DoubleFireの日記: 水星と庭木とビノマイト
タレコミにも書いた水星の太陽面通過を見た感想を、こちらにこっそり書いてみます。
私はこの現象を観察したのは初めてなので以前の現象と比較はできませんが、条件面ではかなりラッキーだったと思います。
快晴に恵まれた上に、ビノマイトで見える太陽は鏡のように静か。
それでいて、観察の邪魔にならない位置に双眼鏡のピント合わせにうってつけの大きな黒点が一つ。
問題は観察場所ですが、自宅の窓からでも近所の建物の隙間から昇ってくる太陽が見えることを前日の同じ時間帯に確認していたのでこれもバッチリ……のはずが、太陽が昇ってくるのを待ち、自信満々で双眼鏡を向けると、まあるい太陽をバックに隣家ご自慢の庭木のシルエットがくっきり……。
眩しいようで、太陽は一部しか見えていなかったのです。
太陽が木の陰から完全に出てくるまでの時間はせいぜい10分くらいだったと思いますが、非常に長く感じました。
ビノマイトはコンパクトで軽いので長時間の観察でも疲れにくい反面、手ぶれが起こりやすく、慣れるまで少し時間がかかりました。
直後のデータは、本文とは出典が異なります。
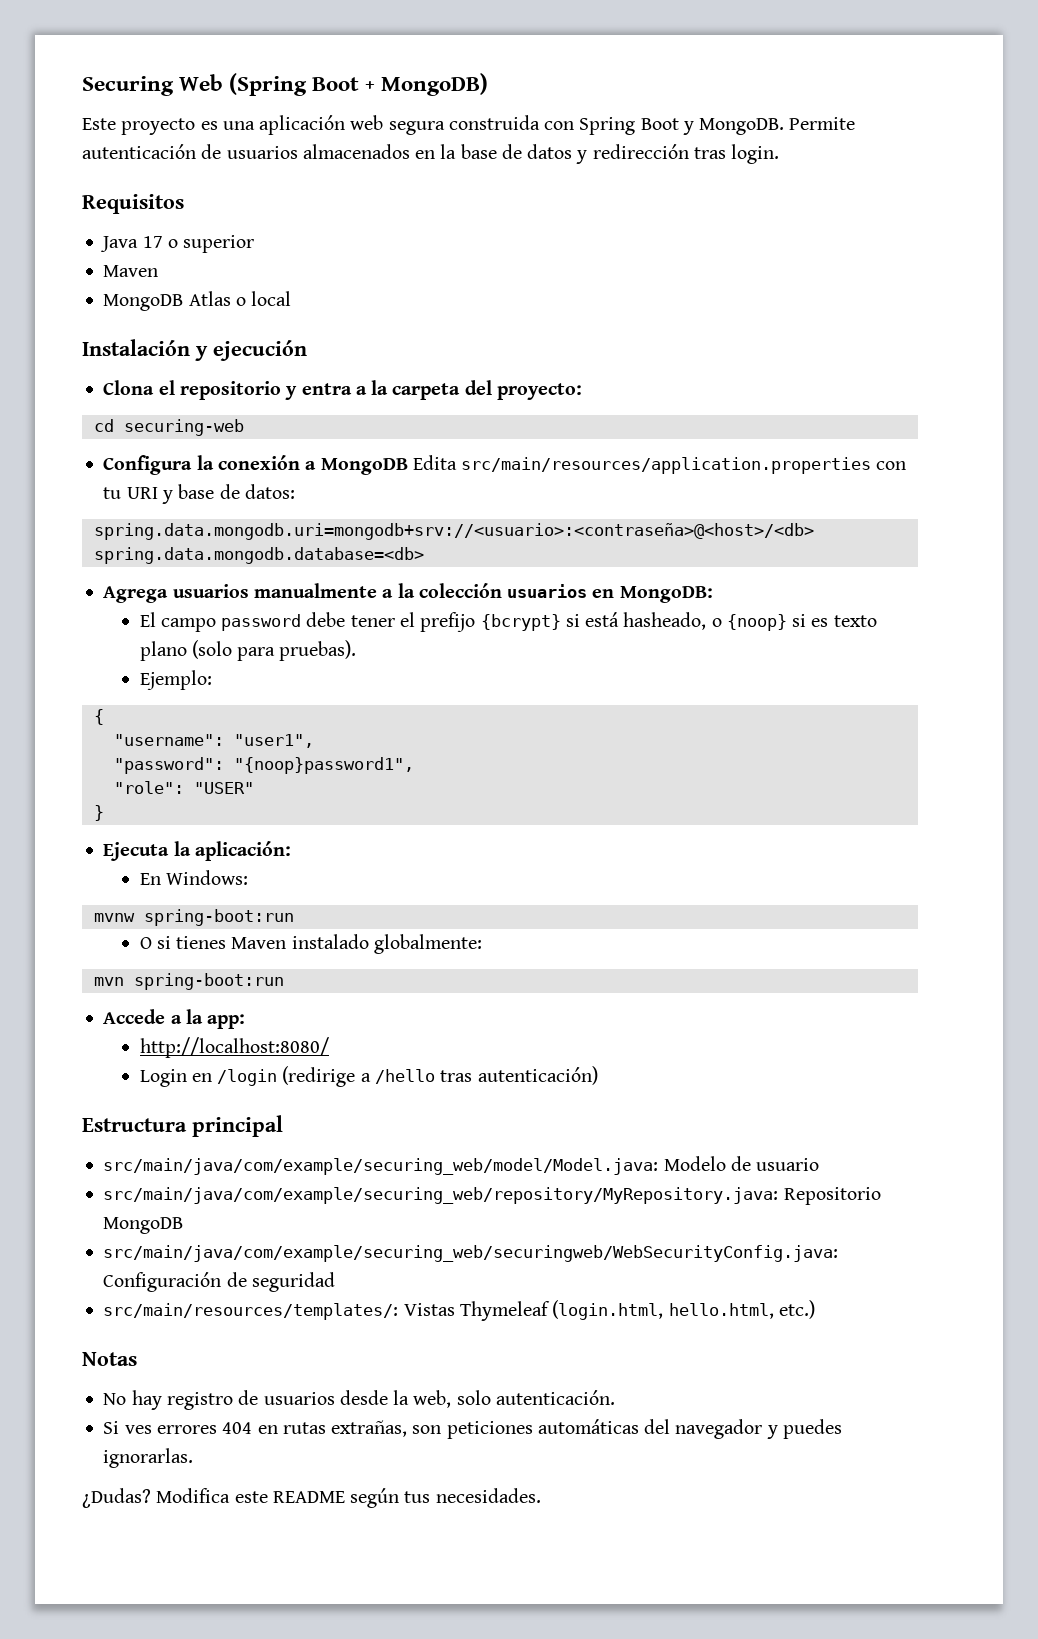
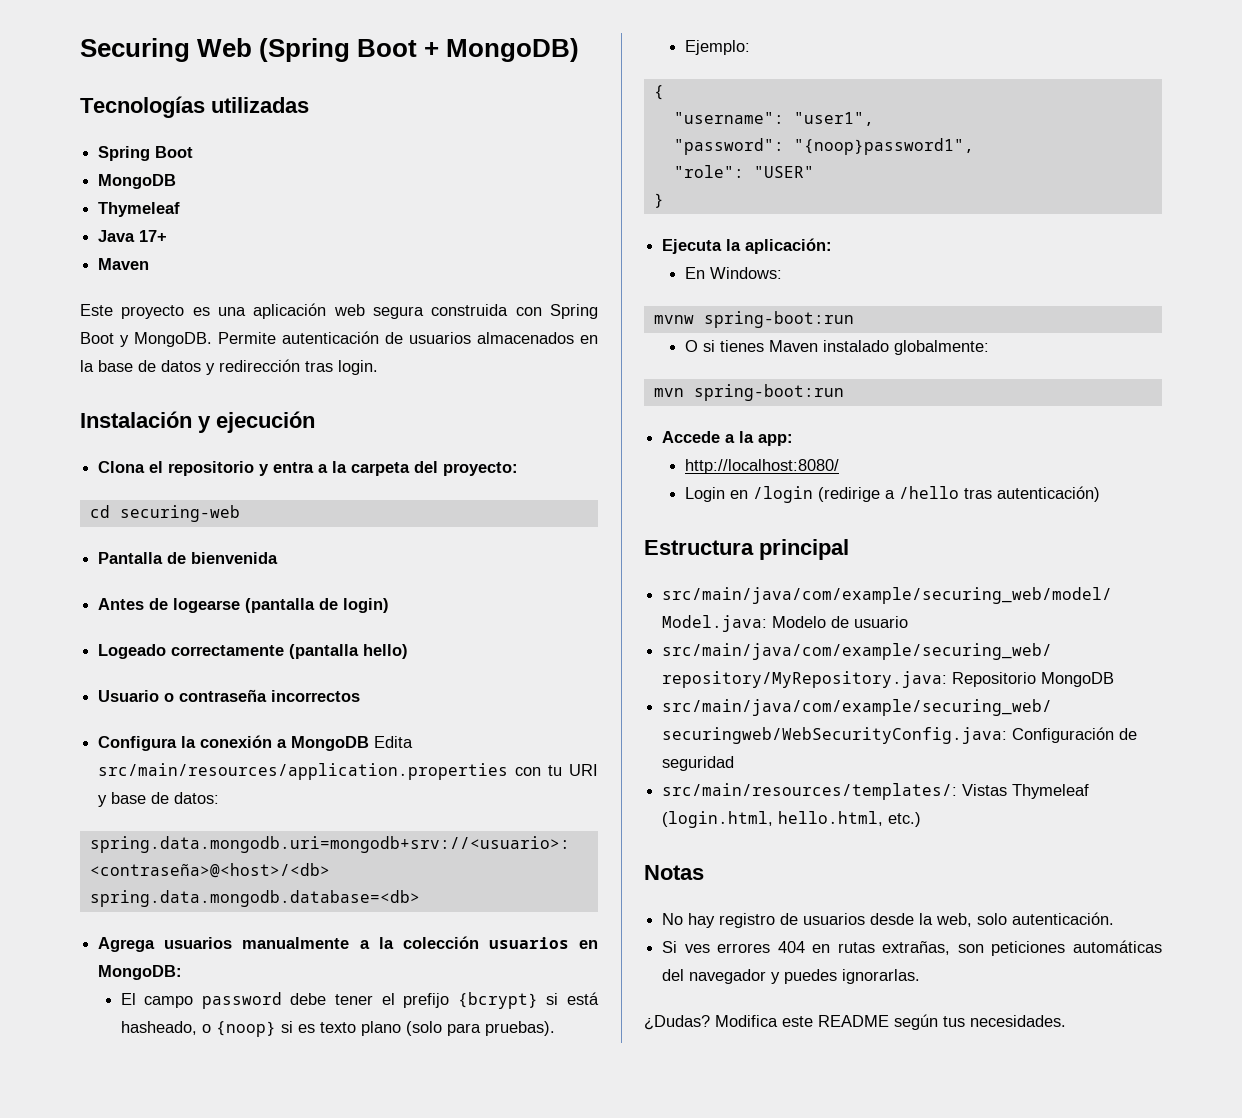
+ Tecnologías utilizadas
+ Spring Boot
+ MongoDB
+ Thymeleaf
+ Java 17+
+ Maven
- Requisitos
- Java 17 o superior
- Maven
- MongoDB Atlas o local
+ Pantalla de bienvenida
+ Antes de logearse (pantalla de login)
+ Logeado correctamente (pantalla hello)
+ Usuario o contraseña incorrectos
肝心の水星はというと、ネット中継で水星の見え方を確認してから目をこらすとぎりぎり見えるかどうかと言ったところでした。
ある意味、水星の小ささを実感できたように思います。
ちょっと残念だったのは、太陽の縁に若干色収差が出ていて、次第に太陽の縁に近づく水星が見えづらくなってしまったことです。
もともと像が小さいので観察自体がやっと、第三接触と第四接触の区別も付きそうになかったのでそこで切り上げ、あとはネット中継に切り替えました。
また、双眼鏡で太陽を見ている最中に母が様子を見に来たのですが、太陽を視野に入れるだけで一苦労で、すぐにどこかに行ってしまいました。
太陽を双眼鏡で捉える時には、目的の天体を肉眼で確認したり周囲の星から辿ったりできないため、慣れていないと夜間の天体観望以上に難しいのかもしれません。
しかも、視力の異なる人同士で一つの双眼鏡を使って観察する場合には交代の度にピントを合わせるのが面倒です。
一人で観察する分にはビノマイトの手軽さと、自分の手で双眼鏡を向けて本物の太陽を見ている!という感覚は捨てがたいのですが、やはりこういった滅多にない天文ショーを見る時は周囲の人を引っ張り込みたいと感動を共有したいものです。
次の金星の太陽面通過の時には投影式の望遠鏡を買っているかも…。